Data records:
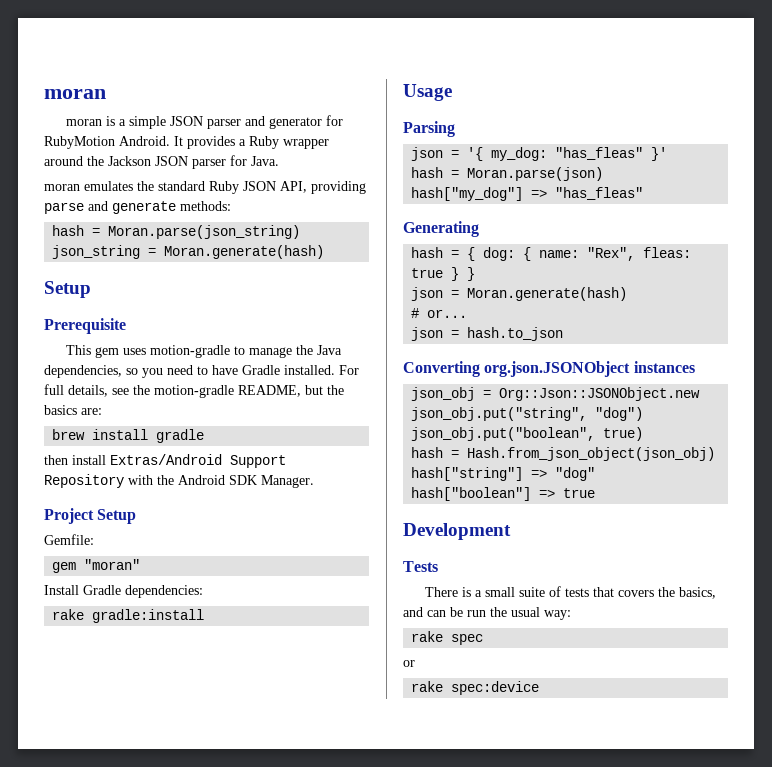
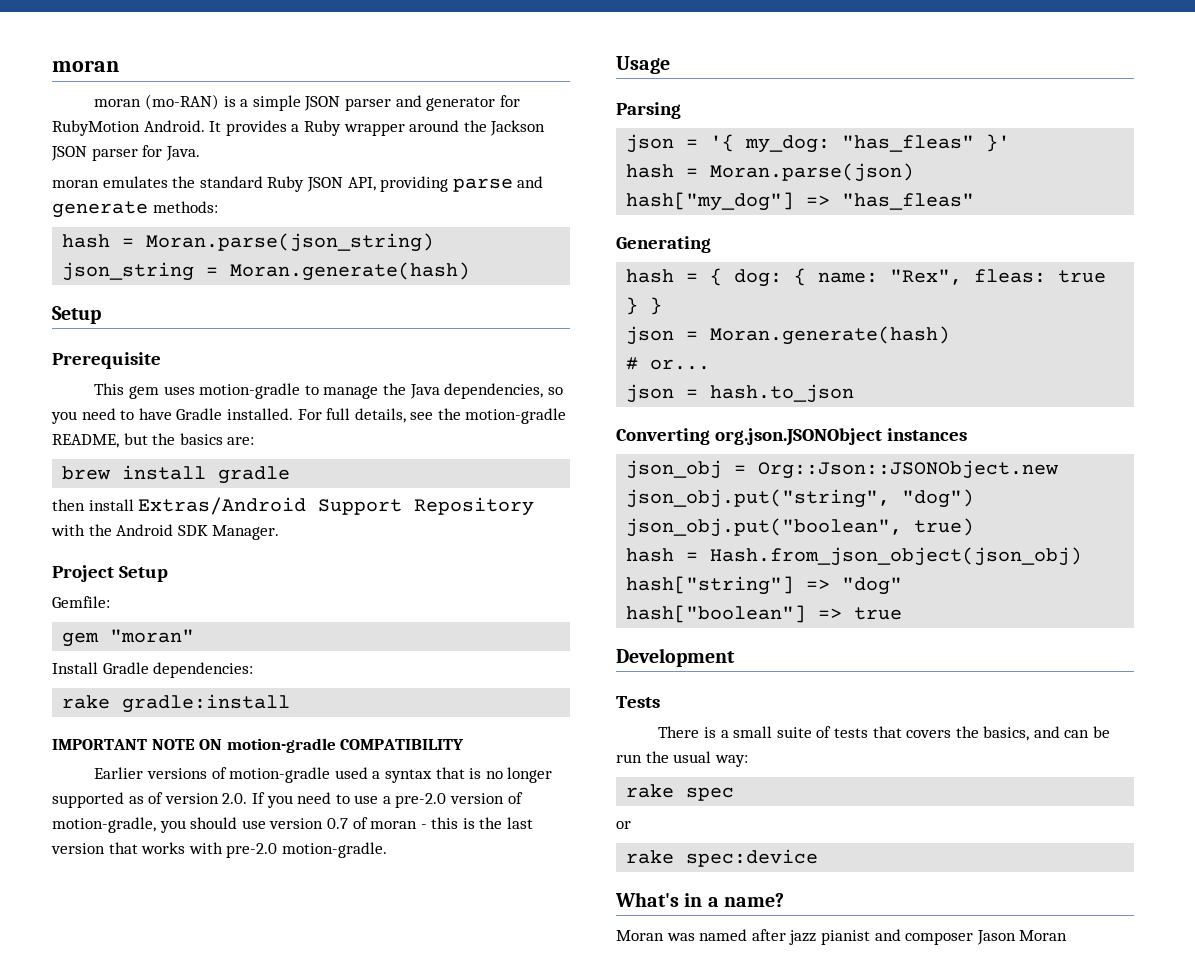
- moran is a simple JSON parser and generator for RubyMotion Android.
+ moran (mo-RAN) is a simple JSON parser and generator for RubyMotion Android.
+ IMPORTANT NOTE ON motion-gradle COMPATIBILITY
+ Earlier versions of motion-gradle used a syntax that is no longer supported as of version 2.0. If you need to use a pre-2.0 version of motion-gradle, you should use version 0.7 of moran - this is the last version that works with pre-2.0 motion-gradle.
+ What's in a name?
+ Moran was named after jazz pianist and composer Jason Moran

Assigned task:
Through the last line of the entries above, beginning at the line containing "What's in a name?", transcribe each line exactly, both ends included and nothing more.

Task response:
+ What's in a name?
+ Moran was named after jazz pianist and composer Jason Moran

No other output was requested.